I think these things too! These are valid questions that don’t have easy answers.
I completely disagree about overthinking; thinking about other people’s feelings and perceptions is part of being sensitive and empathetic. It’s how we shift from self-centered to aware. I am especially frank with my children, too. I might tell my child that yes you can wear the police helmet because we respect the officers who help keep us safe, or that you can’t because sometimes individual police officers make bad decisions and it might make some of our friends have bad feelings because of these xyz current events. More likely, I’d get rid of the helmet because I personally don’t have good feelings about the police or want my child to emulate them in play. It’s okay to think hard and think differently about race.
I agree with this. I know the challenges of “overthinking” but frankly I’d rather be an overthinker than an underthinker, especially when it comes to matters of race and privilege. There are some things that you just don’t know until somebody tells you, or until you hear/read a voice outside of your own experience. There are other things you’re not sure about–you hear a voice in the back of your head that says “could this be perceived in a different way than I am intending?” And you think, and you pray, you research and you discuss this with your smart friends and then you make an informed decision. And sometimes you go ahead and do the thing because you realize it’s actually not a big deal, and sometimes you figure out that little voice in the back of your head was legit and now you know the reasons why. At least that’s what I do, and why I can relate to the author.
Side note, about a month ago I had a mental debate about whether it would be okay/respectful for my child to wear a headscarf while dressing as Malala for a school project. I made my decision (yes) based on cursory research, speaking with smart mom friends (one of whom had already had the convo with a member of another culture), and with the assurance that my child’s headscarf-wearing peers were fully supportive and offered to help her tie the covering correctly. I don’t regret the time I spent making the decision.
1. Take her to a salon and get her hair corn rowed. Let her choose the beads.
2. Let her wear the police hat. People in trouble need help and that police hat is what the hero, the rescuer, wears.

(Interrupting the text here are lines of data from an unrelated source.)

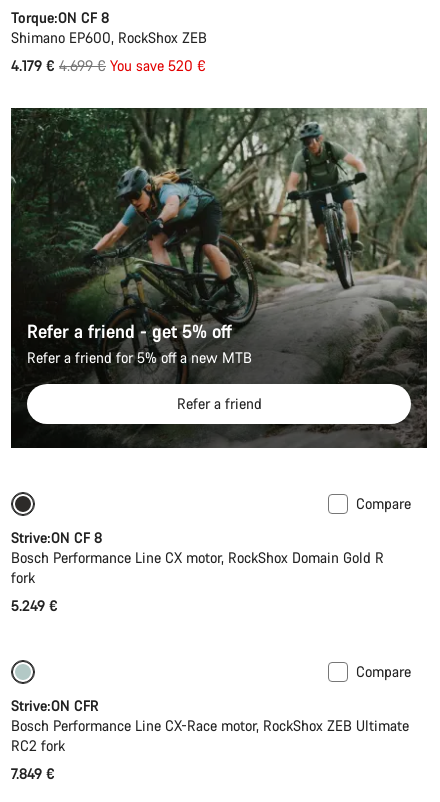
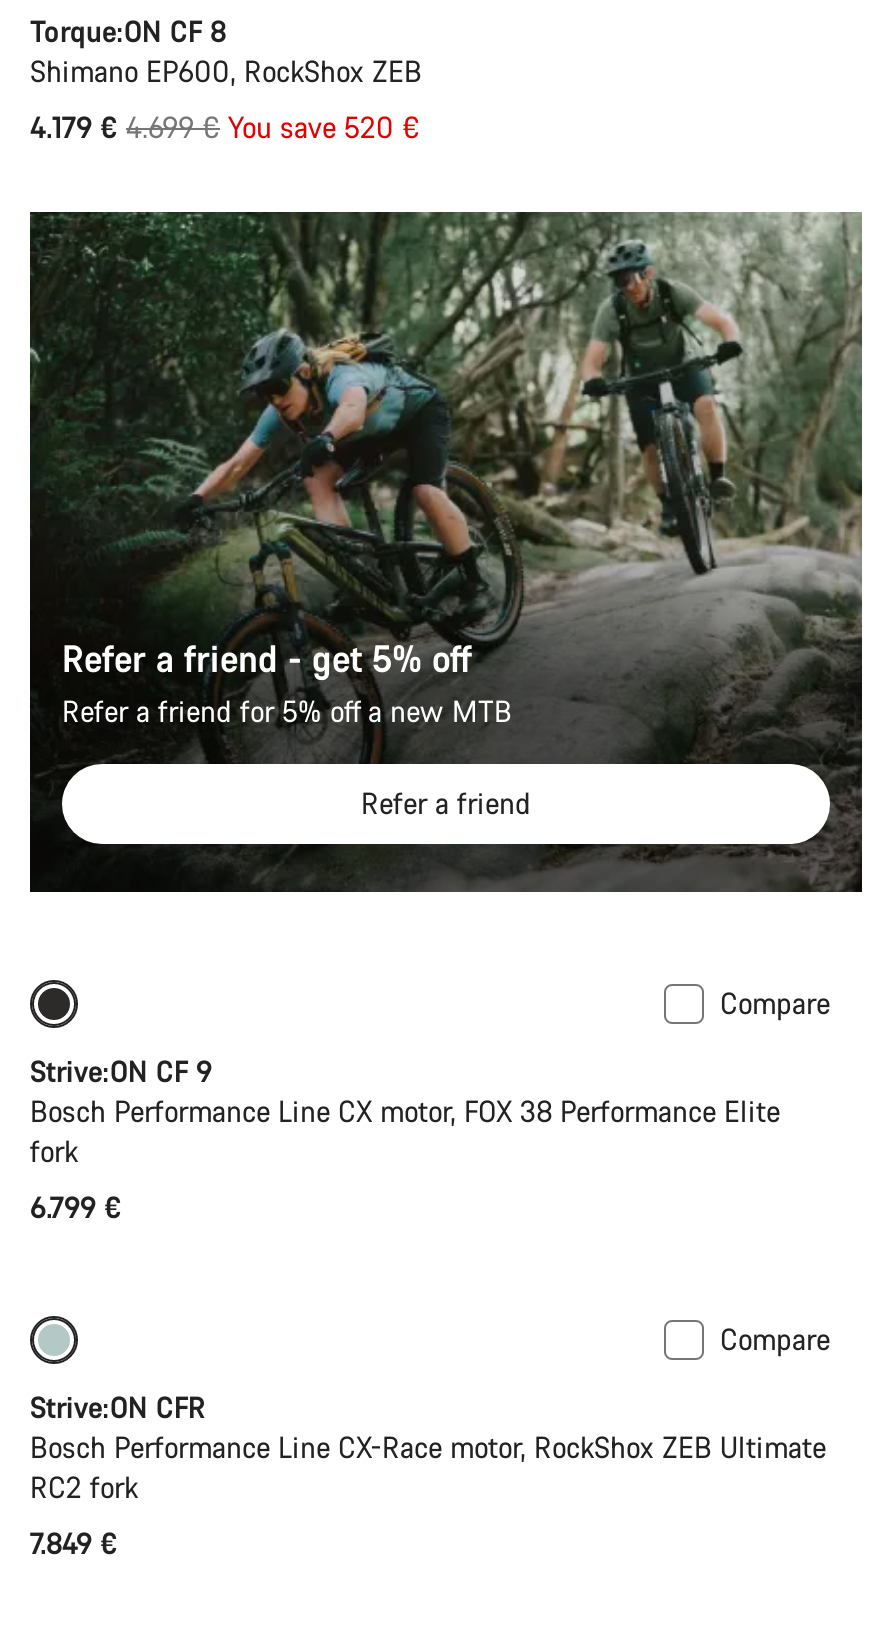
- Strive:ON CF 8
+ Strive:ON CF 9

- Bosch Performance Line CX motor, RockShox Domain Gold R
+ Bosch Performance Line CX motor, FOX 38 Performance Elite

- 5.249 €
+ 6.799 €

3. Toughest question. You and I know the answer is long.
4. You can, but better to celebrate person-hood or womanhood or childhood.
5. This is a teachable moment. Friends come in every size and color. Friends are not always easy to come by. Yes, you might not have had any friends.
As a White girl in the Midwest, I absolutely love your thought provoking posts and am enjoying reading about your journey. I really liked this piece, but not sure I quite understand this line:
The more I learn about white supremacy, the more I realize that I center whiteness in almost every narrative.